**YOUR INSTRUCTIONS:**
Give the lines below again, exactly as they stand, and leave out the images.

**RECORDS SHOWN:**
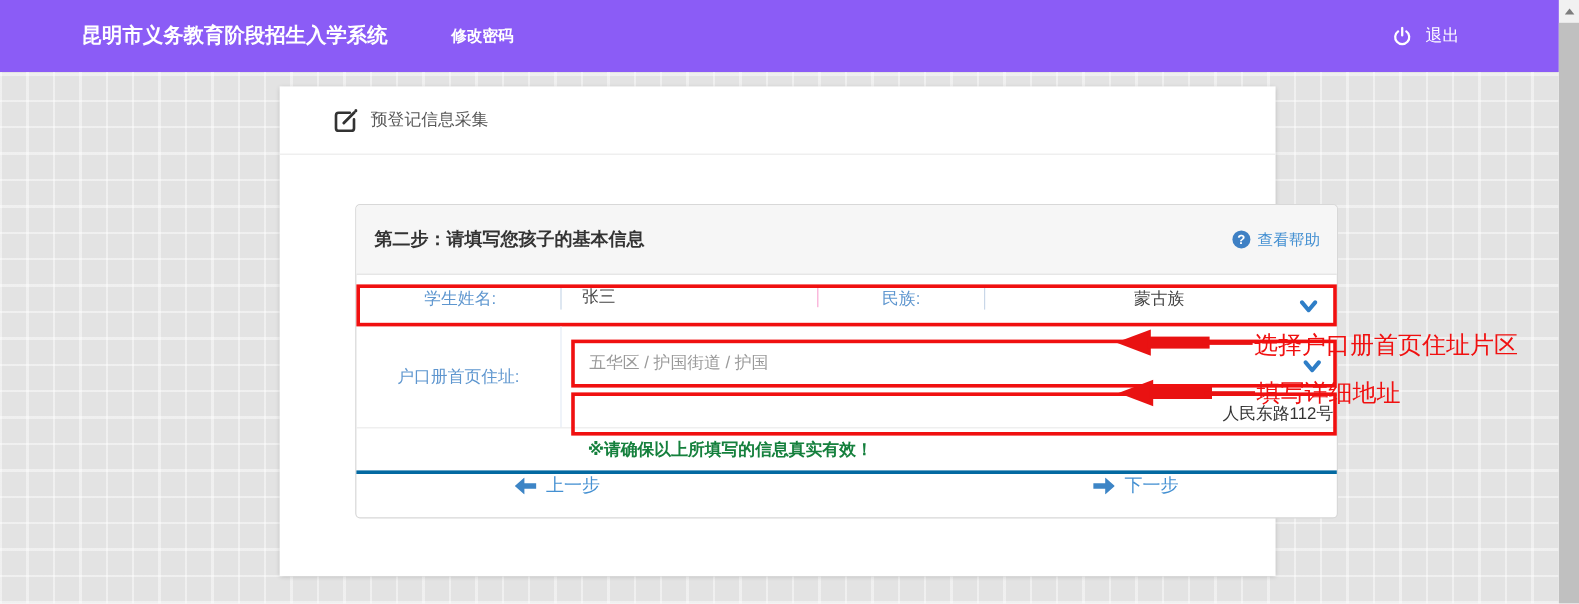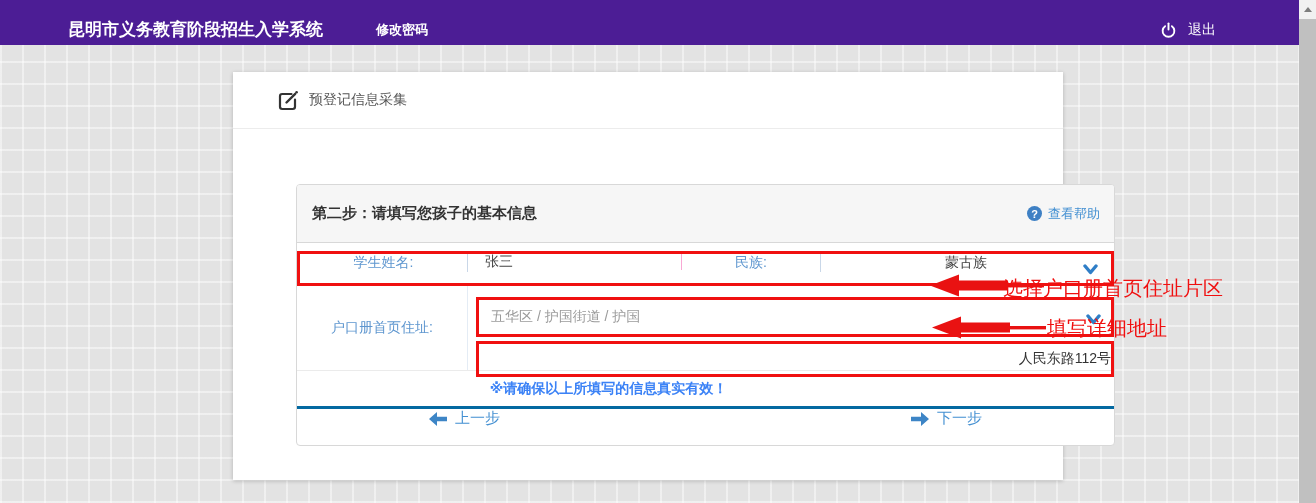--- a/index.html
+++ b/index.html
@@ -14,7 +14,7 @@
   }
 
   
-  .topbar { position:absolute; top:0; left:0; width:100%; height:45px; background:#4c1d95; z-index:2;text-align:center; }
+  .topbar { position:absolute; top:0; left:0; width:100%; height:60px; background:#8b5cf6; z-index:2;text-align:center; }
   .brand { position:absolute; left:68px; top:0; line-height:60px; color:#fff; font-size:17px; font-weight:bold; }
   .change-pwd { position:absolute; left:376px; top:0; line-height:60px; color:#fff; font-size:13px; font-weight:600; cursor:pointer; }
   .logout { position:absolute; left:1160px; top:0; height:60px; display:flex; align-items:center; gap:11px; color:#fff; font-size:14px; cursor:pointer; }

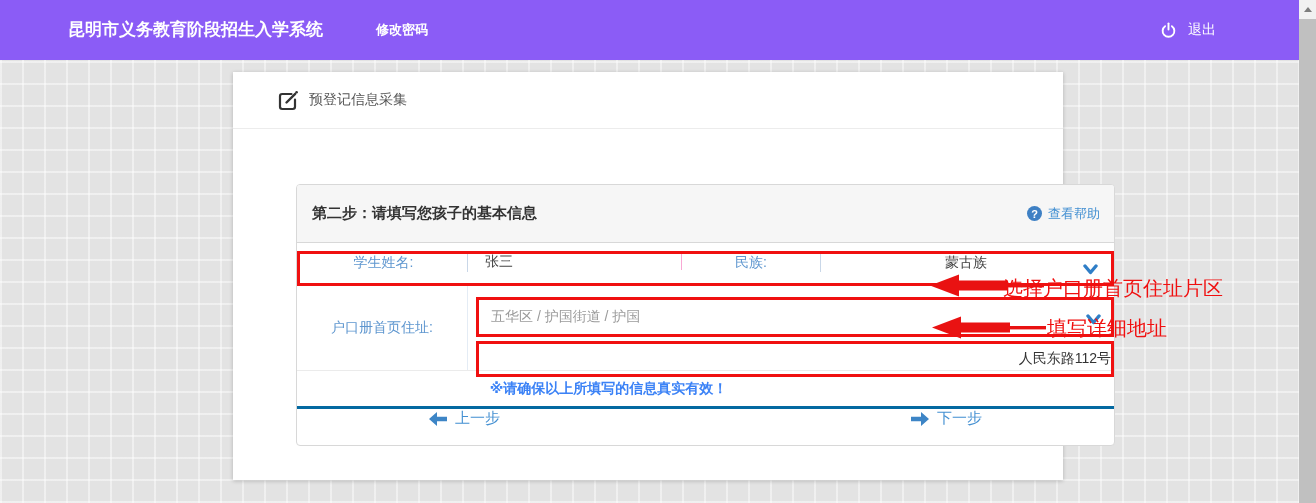--- a/index.html
+++ b/index.html
@@ -26,7 +26,7 @@
                 padding-left:44px; gap:11px; font-size:14px; color:#565656; }
 
   
-  .panel { position:absolute; left:63px; top:112px; width:819px; border:1px solid #d8d8d8; border-radius:4px; background:#fff; }
+  .panel { position:absolute; left:63px; top:98px; width:819px; border:1px solid #d8d8d8; border-radius:4px; background:#fff; }
   .panel-header { height:58px; background:#f6f6f6; border-bottom:1px solid #d8d8d8; border-radius:3px 3px 0 0;
                   display:flex; align-items:center; padding:0 14px 0 15px; }
   .step-title { font-size:15px; font-weight:bold; color:#333; }

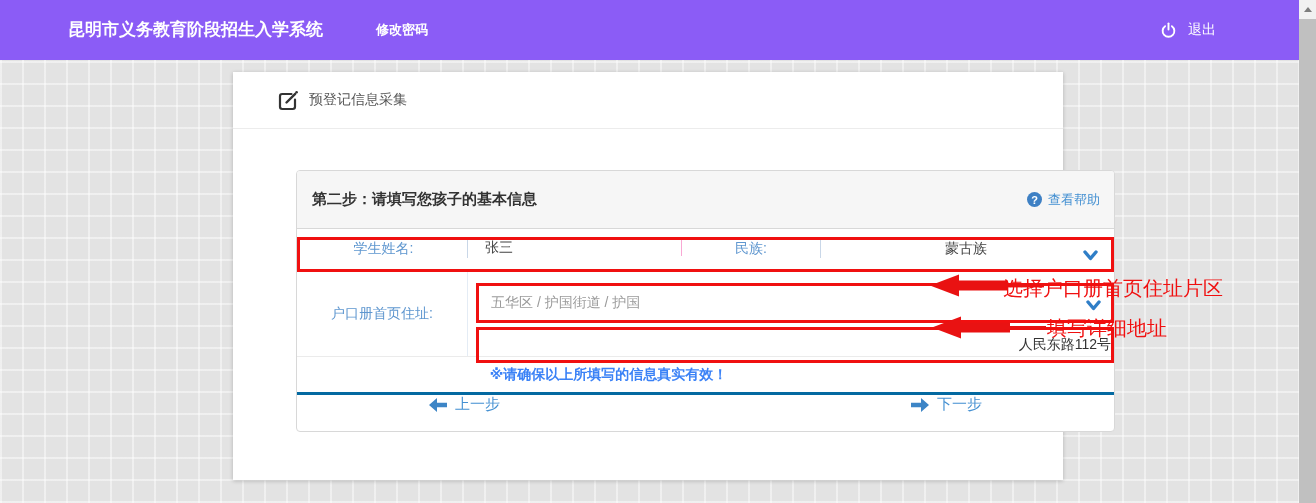--- a/index.html
+++ b/index.html
@@ -171,7 +171,7 @@
     <rect x="72" y="11" width="42" height="3.4" fill="#e91212"></rect>
   </svg>
 </div>
-<div class="anno anno-text" style="left:1003px; top:277px;">选择户口册首页住址片区</div>
+<div class="anno anno-text" style="left:1045px; top:277px;">选择户口册首页住址片区</div>
 
 <div class="anno" style="left:932px; top:315px;">
   <svg width="114" height="25" viewBox="0 0 114 25">

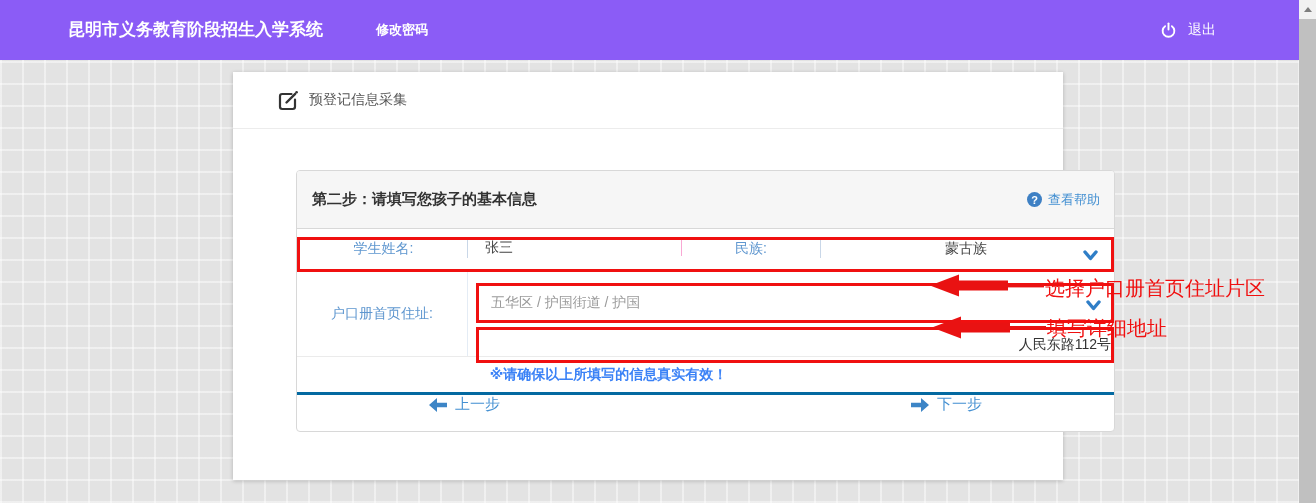--- a/index.html
+++ b/index.html
@@ -54,7 +54,7 @@
   .inp-box input { border:none; outline:none; background:transparent; width:100%; font-size:14px; color:#333; font-family:inherit;text-align:right; }
 
   .notice-row { height:36px; border-top:1px solid #ebebeb; display:flex; align-items:center; justify-content:center;
-                padding-right:194px; color:#3b82f6; font-weight:bold; font-size:14px; }
+                padding-right:194px; color:#15803d; font-weight:bold; font-size:14px; }
   .footer-row { height:39px; border-top:3px solid #0369a1; display:flex; align-items:flex-start;
                 justify-content:space-between; padding:0 132px; }
   .nav-link { display:flex; align-items:center; gap:8px; color:#4490d2; font-size:15px; cursor:pointer; }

**SOLVED PROBLEM:**
--- a/index.html
+++ b/index.html
@@ -14,7 +14,7 @@
   }
 
   
-  .topbar { position:absolute; top:0; left:0; width:100%; height:45px; background:#4c1d95; z-index:2;text-align:center; }
+  .topbar { position:absolute; top:0; left:0; width:100%; height:60px; background:#8b5cf6; z-index:2;text-align:center; }
   .brand { position:absolute; left:68px; top:0; line-height:60px; color:#fff; font-size:17px; font-weight:bold; }
   .change-pwd { position:absolute; left:376px; top:0; line-height:60px; color:#fff; font-size:13px; font-weight:600; cursor:pointer; }
   .logout { position:absolute; left:1160px; top:0; height:60px; display:flex; align-items:center; gap:11px; color:#fff; font-size:14px; cursor:pointer; }

--- a/index.html
+++ b/index.html
@@ -26,7 +26,7 @@
                 padding-left:44px; gap:11px; font-size:14px; color:#565656; }
 
   
-  .panel { position:absolute; left:63px; top:112px; width:819px; border:1px solid #d8d8d8; border-radius:4px; background:#fff; }
+  .panel { position:absolute; left:63px; top:98px; width:819px; border:1px solid #d8d8d8; border-radius:4px; background:#fff; }
   .panel-header { height:58px; background:#f6f6f6; border-bottom:1px solid #d8d8d8; border-radius:3px 3px 0 0;
                   display:flex; align-items:center; padding:0 14px 0 15px; }
   .step-title { font-size:15px; font-weight:bold; color:#333; }

--- a/index.html
+++ b/index.html
@@ -171,7 +171,7 @@
     <rect x="72" y="11" width="42" height="3.4" fill="#e91212"></rect>
   </svg>
 </div>
-<div class="anno anno-text" style="left:1003px; top:277px;">选择户口册首页住址片区</div>
+<div class="anno anno-text" style="left:1045px; top:277px;">选择户口册首页住址片区</div>
 
 <div class="anno" style="left:932px; top:315px;">
   <svg width="114" height="25" viewBox="0 0 114 25">

--- a/index.html
+++ b/index.html
@@ -54,7 +54,7 @@
   .inp-box input { border:none; outline:none; background:transparent; width:100%; font-size:14px; color:#333; font-family:inherit;text-align:right; }
 
   .notice-row { height:36px; border-top:1px solid #ebebeb; display:flex; align-items:center; justify-content:center;
-                padding-right:194px; color:#3b82f6; font-weight:bold; font-size:14px; }
+                padding-right:194px; color:#15803d; font-weight:bold; font-size:14px; }
   .footer-row { height:39px; border-top:3px solid #0369a1; display:flex; align-items:flex-start;
                 justify-content:space-between; padding:0 132px; }
   .nav-link { display:flex; align-items:center; gap:8px; color:#4490d2; font-size:15px; cursor:pointer; }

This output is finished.